Application of Distributionally Robust Optimization Markov Decision-Making Under Uncertainty in Scheduling of Multi-category Emergency Medical Materials
摘要
In the preliminary stages of public health emergencies, many regional public health systems do not have enough medical resources to address the needs that arise from the emergencies. Additionally, due to the rapid development of emergency situations, it is difficult to accurately understand all medical material demands.
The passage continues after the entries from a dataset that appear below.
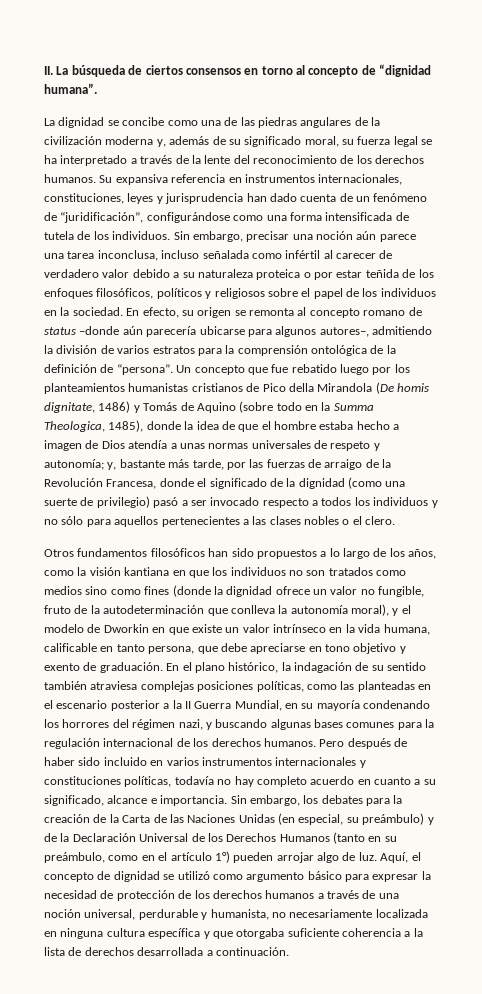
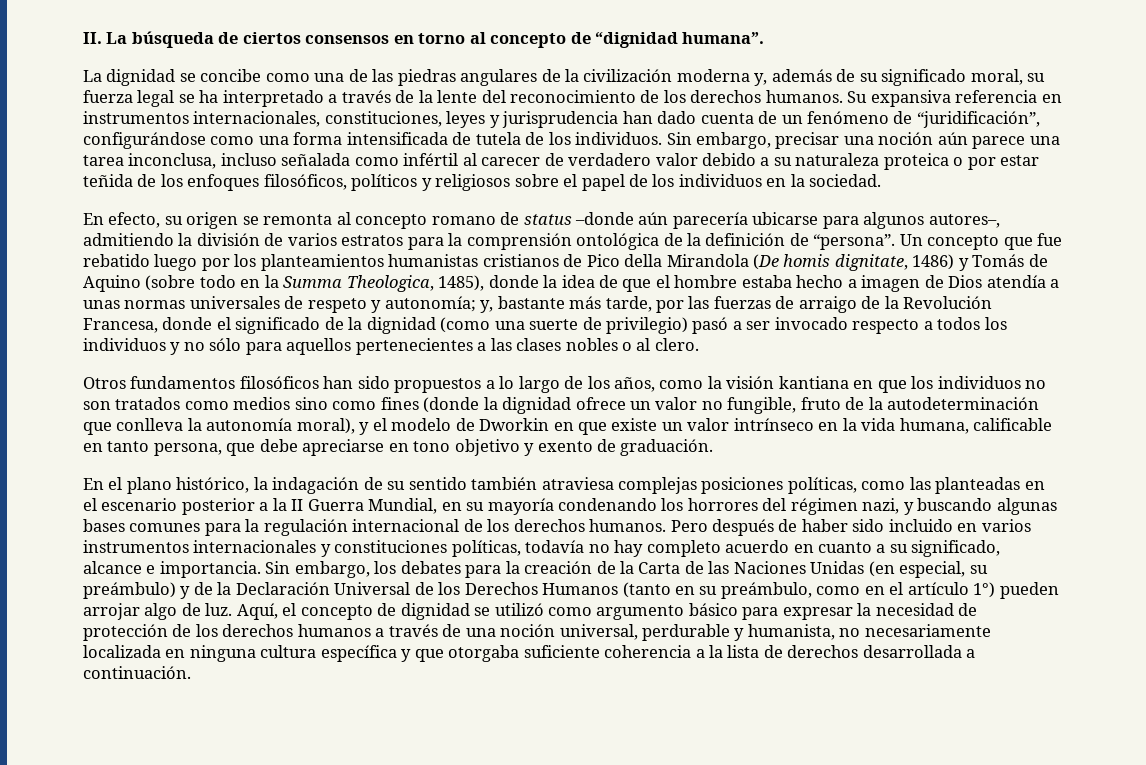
- Sin embargo, precisar una noción aún parece una tarea inconclusa, incluso señalada como infértil al carecer de verdadero valor debido a su naturaleza proteica o por estar teñida de los enfoques filosóficos, políticos y religiosos sobre el papel de los individuos en la sociedad. En efecto, su origen se remonta al concepto romano de status –donde aún parecería ubicarse para algunos autores–, admitiendo la división de varios estratos para la comprensión ontológica de la definición de “persona”.
+ Sin embargo, precisar una noción aún parece una tarea inconclusa, incluso señalada como infértil al carecer de verdadero valor debido a su naturaleza proteica o por estar teñida de los enfoques filosóficos, políticos y religiosos sobre el papel de los individuos en la sociedad.
+ En efecto, su origen se remonta al concepto romano de status –donde aún parecería ubicarse para algunos autores–, admitiendo la división de varios estratos para la comprensión ontológica de la definición de “persona”.
- y, bastante más tarde, por las fuerzas de arraigo de la Revolución Francesa, donde el significado de la dignidad (como una suerte de privilegio) pasó a ser invocado respecto a todos los individuos y no sólo para aquellos pertenecientes a las clases nobles o el clero.
+ y, bastante más tarde, por las fuerzas de arraigo de la Revolución Francesa, donde el significado de la dignidad (como una suerte de privilegio) pasó a ser invocado respecto a todos los individuos y no sólo para aquellos pertenecientes a las clases nobles o al clero.
- Otros fundamentos filosóficos han sido propuestos a lo largo de los años, como la visión kantiana en que los individuos no son tratados como medios sino como fines (donde la dignidad ofrece un valor no fungible, fruto de la autodeterminación que conlleva la autonomía moral), y el modelo de Dworkin en que existe un valor intrínseco en la vida humana, calificable en tanto persona, que debe apreciarse en tono objetivo y exento de graduación. En el plano histórico, la indagación de su sentido también atraviesa complejas posiciones políticas, como las planteadas en el escenario posterior a la II Guerra Mundial, en su mayoría condenando los horrores del régimen nazi, y buscando algunas bases comunes para la regulación internacional de los derechos humanos.
+ Otros fundamentos filosóficos han sido propuestos a lo largo de los años, como la visión kantiana en que los individuos no son tratados como medios sino como fines (donde la dignidad ofrece un valor no fungible, fruto de la autodeterminación que conlleva la autonomía moral), y el modelo de Dworkin en que existe un valor intrínseco en la vida humana, calificable en tanto persona, que debe apreciarse en tono objetivo y exento de graduación.
+ En el plano histórico, la indagación de su sentido también atraviesa complejas posiciones políticas, como las planteadas en el escenario posterior a la II Guerra Mundial, en su mayoría condenando los horrores del régimen nazi, y buscando algunas bases comunes para la regulación internacional de los derechos humanos.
Thus, we develop a multi-category emergency medical materials robust scheduling method for multi-period, which continuously schedules the availability of multi-category emergency medical materials during times of uncertain demand. First, we developed a single-period Distributionally Robust Optimization (DRO) model to provide a powerful strategy for scheduling multi-category emergency medical materials with little information on material demand. In the DRO model, we prioritize medical material requirements into different categories, assuming only that the means and variances of information on the demand are available to seek an optimal implementation strategy in a single period. We then combine the DRO scheduling model with the Markov Decision Process (MDP) and extend it to the multi-period Distributionally Robust Optimization Markov Decision Process scheduling model (DRO-MDP). Our DRO-MDP model provides encouraging guidelines to solve the multi-period scheduling problem of multi-category emergency medical materials in uncertain situations. A simulated experiment is used to demonstrate the effectiveness of the proposed model. The simulation uses COVID-19 data from New Delhi, India in the spring of 2021. It is important to note that the model we propose can be easily generalized as a framework for any multi-category resource allocation problem with uncertain needs.